The findings could help scientists fight the disease in humans
A new study has found that mutant Chernobyl wolves roaming the area around the infamous nuclear power plant appear to have developed resistance to cancer.
Photo: unsplash.com < p>Wolves are exposed to cancer-causing radiation as they roam the wastelands of an abandoned town near the Chernobyl nuclear power plant, but researchers have found that some of their genetic information appears to be resistant to increased risk of disease.
So, as Sky News tells it , the mutant wolves roaming the deserted streets of Chernobyl appear to have developed resistance to cancer, raising hopes that the findings could help scientists fight the disease in humans.
In 1986, a nuclear reactor exploded at the Chernobyl power plant in the Ukrainian SSR – More than 100,000 people were evacuated from the city because the explosion released cancer-causing radiation, Sky News recalls.
The area has remained eerily abandoned since then, and the Chernobyl exclusion zone was created to prevent people from entering a 1,000-square-mile zone where radiation still poses a cancer risk.

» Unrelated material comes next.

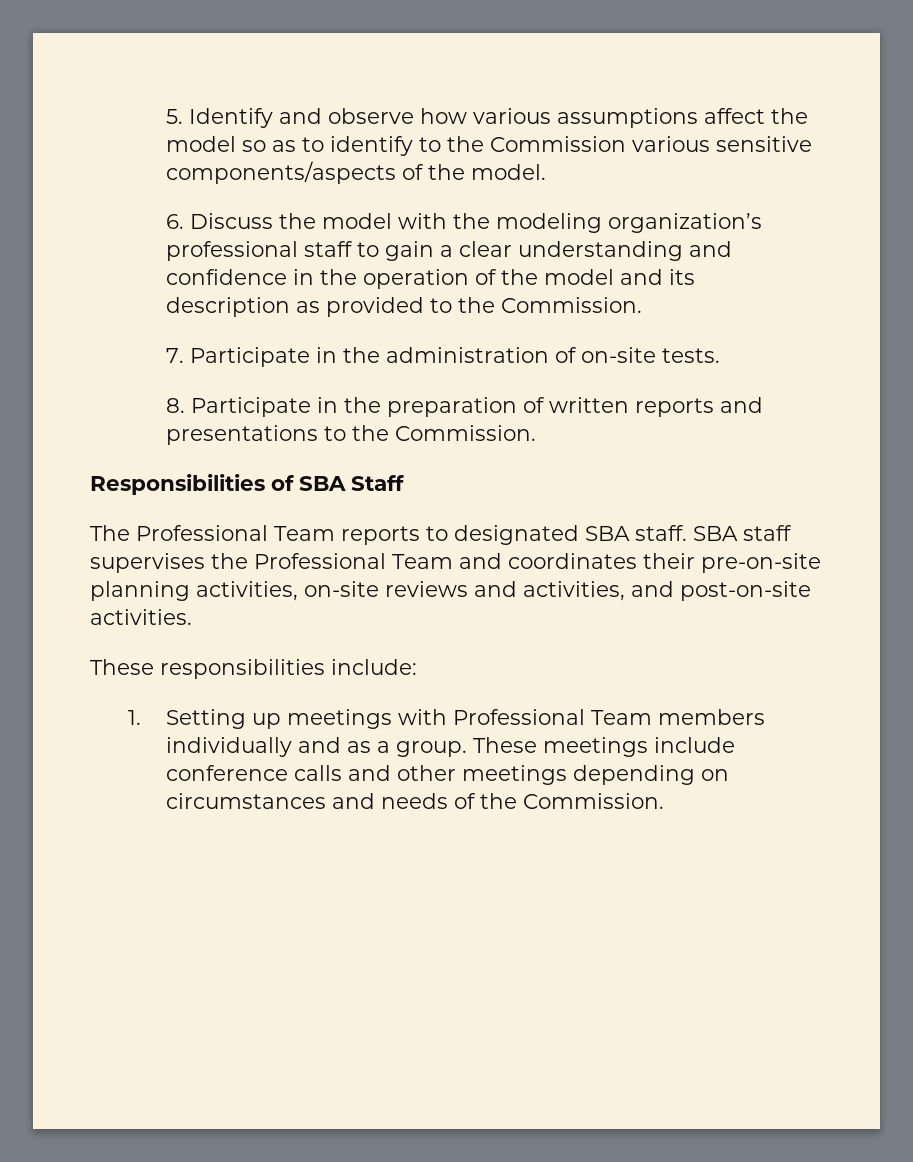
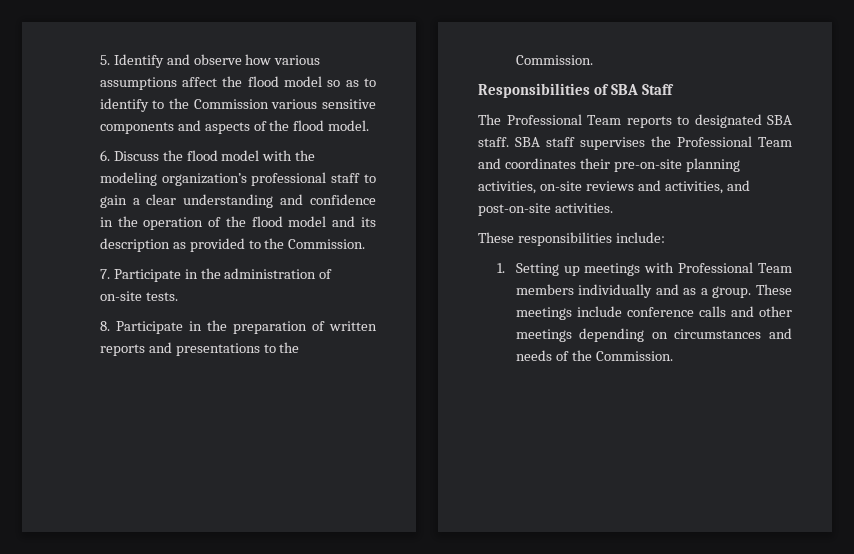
- 5. Identify and observe how various assumptions affect the model so as to identify to the Commission various sensitive components/aspects of the model.
+ 5. Identify and observe how various assumptions affect the flood model so as to identify to the Commission various sensitive components and aspects of the flood model.
- 6. Discuss the model with the modeling organization’s professional staff to gain a clear understanding and confidence in the operation of the model and its description as provided to the Commission.
+ 6. Discuss the flood model with the modeling organization’s professional staff to gain a clear understanding and confidence in the operation of the flood model and its description as provided to the Commission.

People may not have returned, but wild animals such as wolves and horses roam the wasteland of the evacuated city more than 35 years after the disaster, Sky News reveals.
Cara Love, evolutionary biologist and ecotoxicologist from Princeton University in the US, is studying how Chernobyl wolves survive despite exposure to radioactive particles for generations.
Kara Love and a team of researchers visited the Chernobyl exclusion zone in 2014 and radio-collared the wolves so they could was to track their movements.
The biologist said the collars give the team «real-time information about where the wolves are and how much radiation they are exposed to.»
Scientists also took blood samples from the animals to understand how the wolves' bodies reacts to cancer-causing radiation.
Researchers have found that Chernobyl wolves are exposed to more than 11.28 millirents of radiation every day throughout their lives, more than six times the legal safety limit for humans.
Cara Love discovered that wolves have altered immune systems, similar to cancer patients undergoing radiation therapy, but, more importantly, she also identified certain parts of the animals' genetic information that appear to be resistant to an increased risk of developing cancer.
Many human studies have identified mutations that increase the risk of developing cancer – for example, having a BRCA gene variant increases a woman's chance of developing breast or ovarian cancer. But Capa Love's work was aimed at identifying protective mutations that increase the chances of surviving cancer.
The pandemic and armed conflict in Ukraine prevented Cara Love and her collaborators from returning to the Chernobyl exclusion zone in recent years. She said: "Our priority– to ensure maximum safety for people and employees there.»
Cara Love presented her findings at the annual meeting of the Society for Integrative and Comparative Biology in Seattle, Washington, last month.